China and India, despite domestic crypto restrictions, are benefiting from stablecoin-based transactions with Russia, quietly experiencing the efficiencies of decentralized finance at the national level.
Governments around the world are responding in different ways, but all acknowledge that stablecoins are reshaping the way value moves across borders.
1. Stablecoin Emerges As A Strategic Currency Amid Sanctions
Stablecoins are gaining global relevance not just as speculative instruments, but as practical financial tools—first for individuals, then institutions, and now entire countries.
Their rise began in crypto-native environments, where traders used stablecoins like USDT and USDC to trade, move capital efficiently, and access liquidity across centralized and decentralized platforms. In particular, they have enhanced dollar access in markets with limited banking infrastructure or capital controls.
From there, stablecoin adoption spread into institutional and B2B use cases. Businesses began using stablecoins for cross-border payments, supplier settlements, and payroll, especially in emerging markets where traditional banking was unreliable or expensive. Unlike wire transfers routed through SWIFT or correspondent banks, stablecoin transactions settle near-instantly, without intermediaries, and at significantly lower cost.
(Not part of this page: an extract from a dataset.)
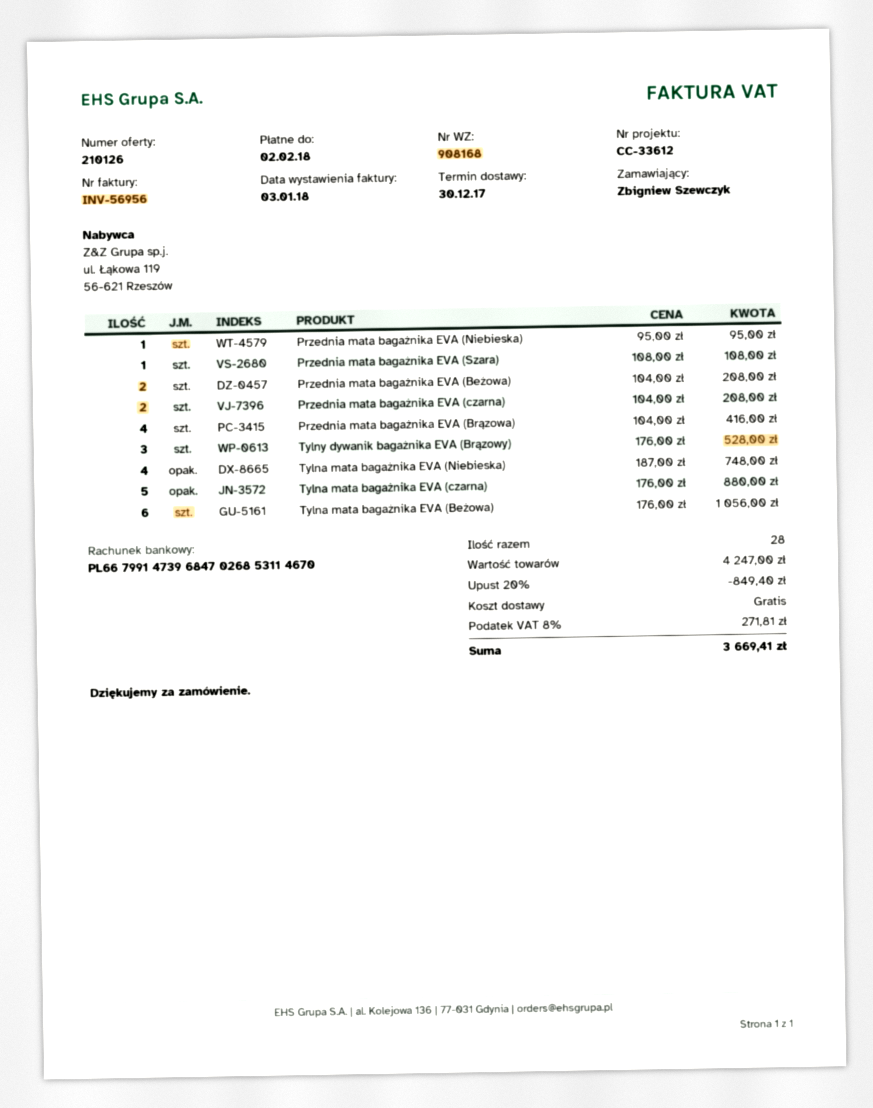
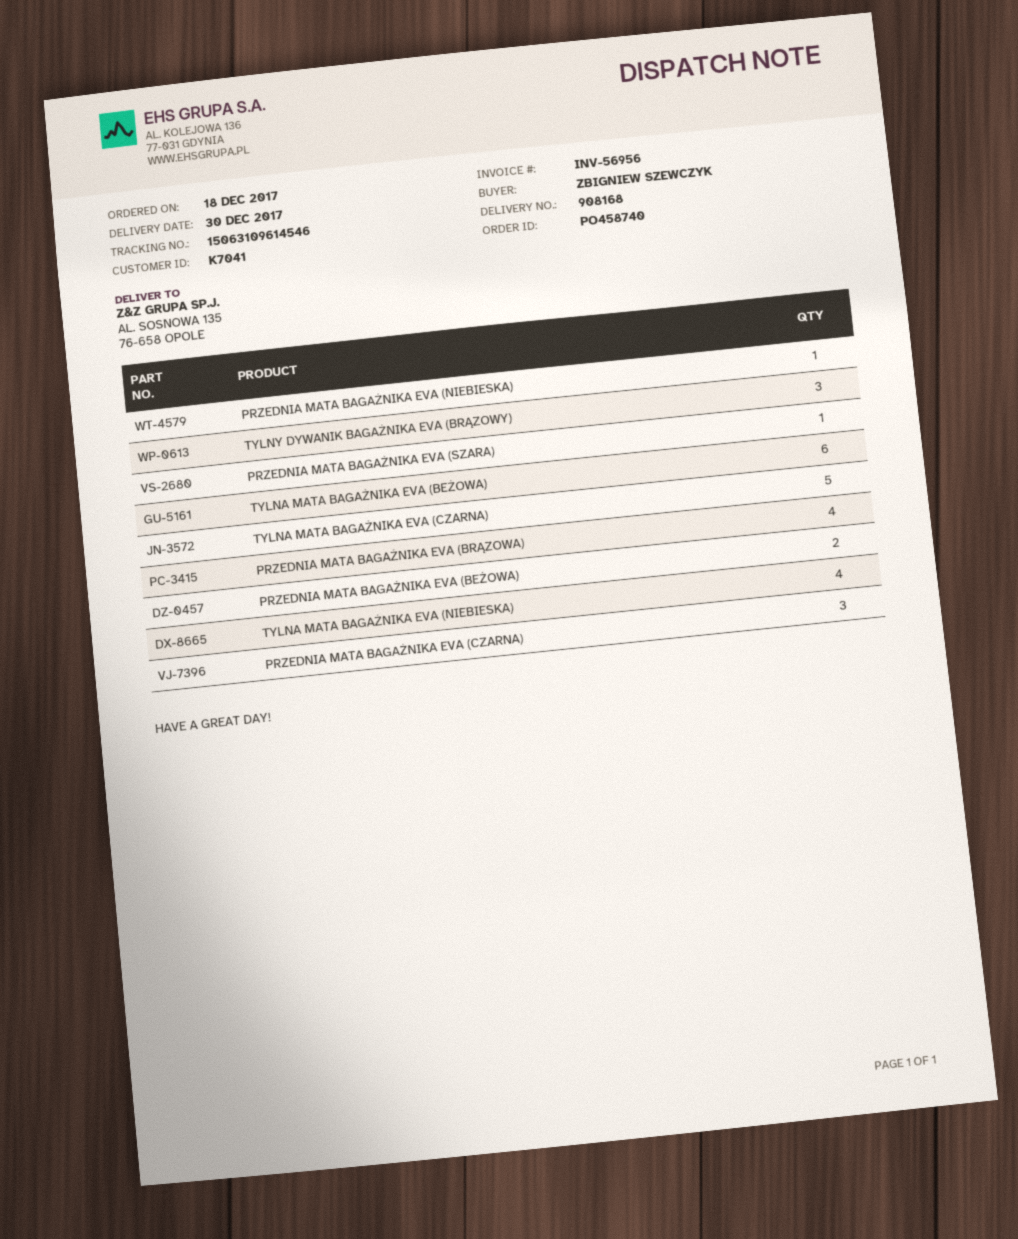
Przednia mata bagażnika EVA (czarna): 2 -> 3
This made them not only efficient but increasingly essential for companies operating across politically or economically unstable regions.
Now, stablecoins are being tested at the country level, where their role shifts from convenience to strategy. Countries facing sanctions or seeking alternatives to the U.S.-dominated financial system, like Russia, have turned to stablecoins.
As stablecoins move from enterprise tools to instruments of state-level trade, their role is evolving from operational convenience to political necessity. This report will examine how stablecoins are being used to circumvent restrictions, reduce costs, and unlock new trade routes through the lens of real-world case studies.
2. Stablecoins in Action: How Global Trade Is Adapting Behind the Scenes
Russia has increasingly incorporated stablecoins such as USDT, alongside major crypto like Bitcoin and Ethereum, into its oil trade with China. According to a Reuters report from March 2025, this represents a strategic effort to circumvent Western sanctions.
The transaction model is relatively straightforward. Chinese buyers transfer domestic currency (such as the yuan) to intermediaries, who convert it into stablecoins or other digital assets. These are then transferred to Russian exporters, who convert the funds into rubles. By excluding Western financial intermediaries, this process reduces sanctions exposure and enhances transactional resilience.
Among digital assets used in such trades, stablecoins play a particularly critical role. While Bitcoin and Ethereum are occasionally involved, their price volatility makes them less suitable for large-volume transactions. In contrast, stablecoins such as USDT provide price stability, high liquidity, and ease of transfer—qualities that support their growing role in cross-border settlement under constraints.
Notably, China continues to enforce strict restrictions on domestic cryptocurrency usage. However, in the context of energy trade with Russia, authorities appear to tolerate stablecoin transactions. While there is no formal endorsement, this selective tolerance reflects pragmatic priorities, particularly the need to maintain commodity supply chains amid geopolitical pressure.
This dual posture - regulatory caution coupled with practical engagement - highlights a trend: the discreet adoption of digital assets for their operational utility, even within officially restrictive regimes. For China, stablecoin-based settlement offers a way to bypass traditional banking systems, reduce dependence on the U.S. dollar, and safeguard trade continuity.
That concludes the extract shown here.